How do a regional arts and culture organization and a Latinx economic and community development organization intersect? Months ago, RACC and the Hispanic Metropolitan Chamber (HMC) first met to discuss partnering and what that would look like. Together, we asked this question, and the answer was right there: our commitment to the creative and entrepreneurial Latinx community.
We turned this commitment tangible through Latinidades: An Art Show Celebrating Latinx Artists, a first-of-its kind First Thursday art show that opened on August 2nd. Mercedes Orozco, Director of UNA Gallery, led the show curation. Once a contemporary art space, UNA Gallery is now a non-localized visibility project that supports the creativity of people of color (POC), queer, femme, and gender non-conforming artists through exhibit curation and events throughout Portland.
Together, we transformed the HMC office into an art gallery with an opening reception that welcomed over 60 community members. The range of artwork and artist experience, thanks to Mercedes’ curatorial direction, is truly the soul of Latinidades.

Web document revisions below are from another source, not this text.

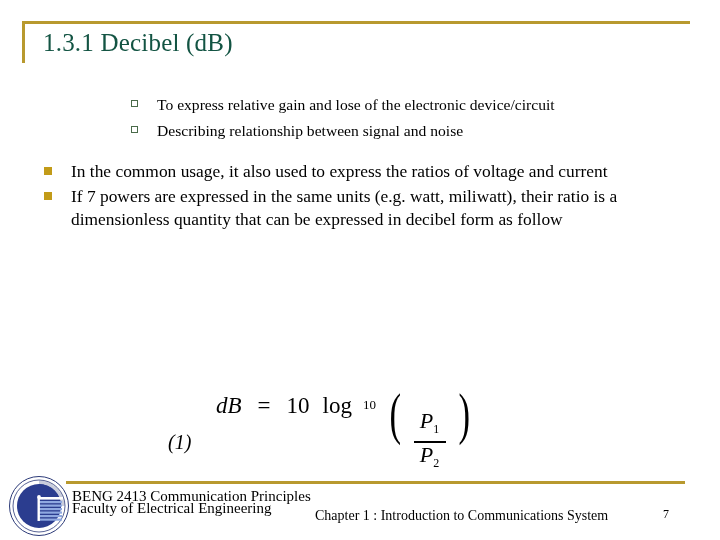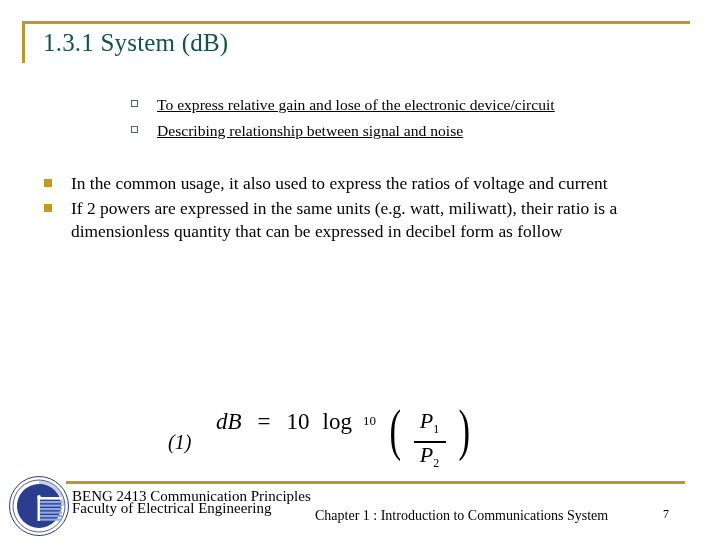--- a/index.html
+++ b/index.html
@@ -202,7 +202,7 @@
 <body>
 
 <div id="title-area">
-  <div id="page-title">1.3.1 System (dB)</div>
+  <div id="page-title">1.3.1 Decibel (dB)</div>
 </div>
 
 <div id="content">

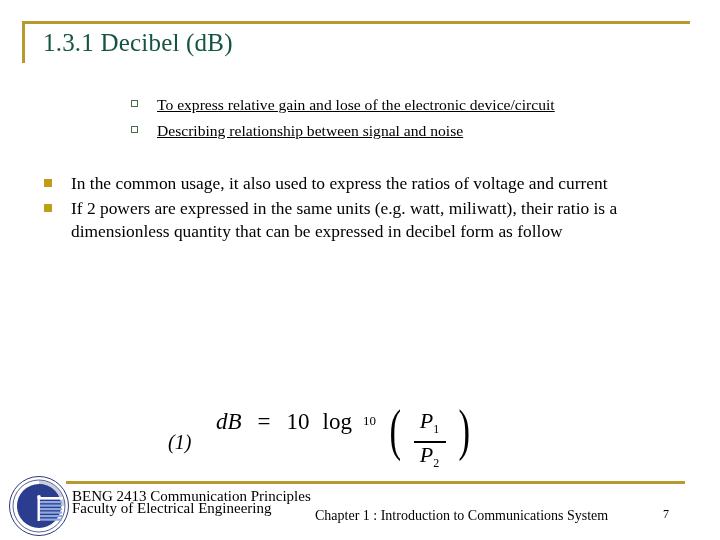--- a/index.html
+++ b/index.html
@@ -70,9 +70,8 @@
   
   ul.lvl2 {
     list-style: none;
-    margin: 18px 0 28px 0;
+    margin: 18px 0 16px 0;
     padding: 0 0 0 88px;
-    text-decoration: underline;
   }
   li.b2 {
     position: relative;

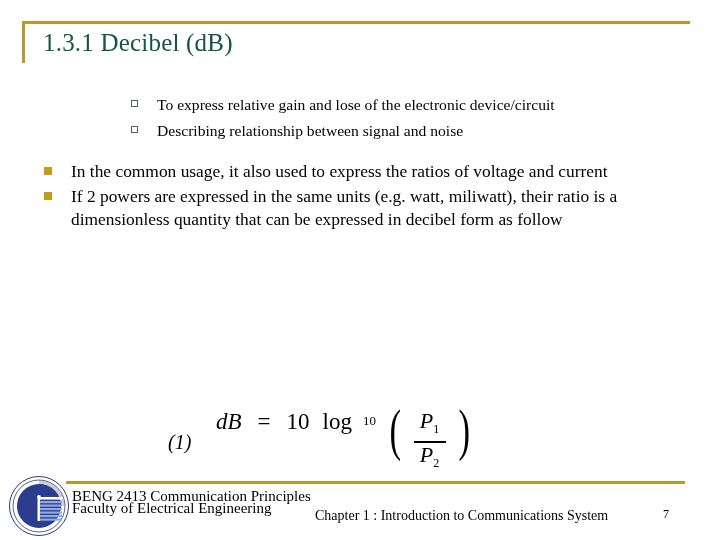--- a/index.html
+++ b/index.html
@@ -229,7 +229,7 @@
     </li>
     <li class="b1">
       <span class="marker"></span>
-      <span>If  2  powers are expressed in the same units (e.g. watt, miliwatt), their ratio is a dimensionless quantity that can be expressed in decibel form as follow</span>
+      <span>If  7  powers are expressed in the same units (e.g. watt, miliwatt), their ratio is a dimensionless quantity that can be expressed in decibel form as follow</span>
     </li>
   </ul>
 

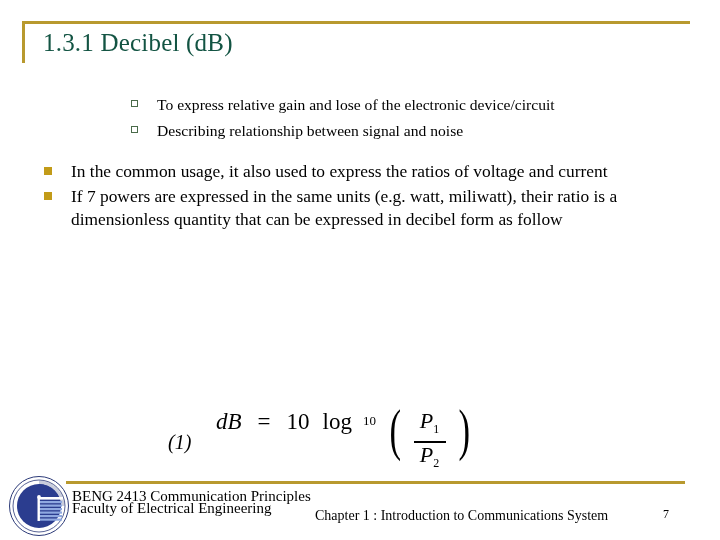--- a/index.html
+++ b/index.html
@@ -138,7 +138,7 @@
     display: inline-flex;
     flex-direction: column;
     align-items: center;
-    margin: 0 -1px;
+    margin: 16px -1px;
     position: relative;
     top: 0px;
   }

Just like the Latinx identity, these artists’ work are not homogenous – and Latinidades is just a taste of what the creative Latinx community looks like.
Eleven local Portland Latinx artists were featured in the exhibit, ranging from sculptors, painters, to printmakers:
- Angie Woolery-Herrera,
- Augusto Silva,
- Bizar Gomez,
- Daniela del Mar and Camila Araya (Letra Chueca Press),
- Diego Morales-Portillo,
- Lorena Guerra Matteucci (M3AT),
- Maria Rodriguez,
- Rebecca Artemisa,
- Ruben Garcia Marrufo, and
- Tenya Rodriguez.
The night was filled with live music, appetizers from Latinx vendors, and vodka tasting sponsored by Parlae vodka, a local Latinx vodka distillery. By night’s end, 5 pieces of artwork were sold, and we’re expecting several more as the show remains up on the Chamber’s walls.
As organizations with the resources not often afforded to artists of color, we understand the importance of finding ways to make those resources or opportunities more widely available, more often. These all matter, since it is shows and exhibit opportunities like Latinidades that have the potential to propel artists into bigger and more opportunities. Ultimately, the warm reception for Latinidades serves as both a reminder and encouragement for more creative, non-traditional collaborations to address the needs of many communities often left out of the traditional arts scene.
For those who missed the opening reception, we invite you to stop by the Hispanic Metropolitan Chamber office (333 SW 5th Avenue Suite 100, Portland, OR 97204) Monday thru Friday between 9am – 5pm. The works will be up until September 30th, 2018. As for future collaborative shows, RACC will continue finding opportunities to create spaces for the many communities facing similar challenges of representation and inclusion, and we hope you will join us as these take place.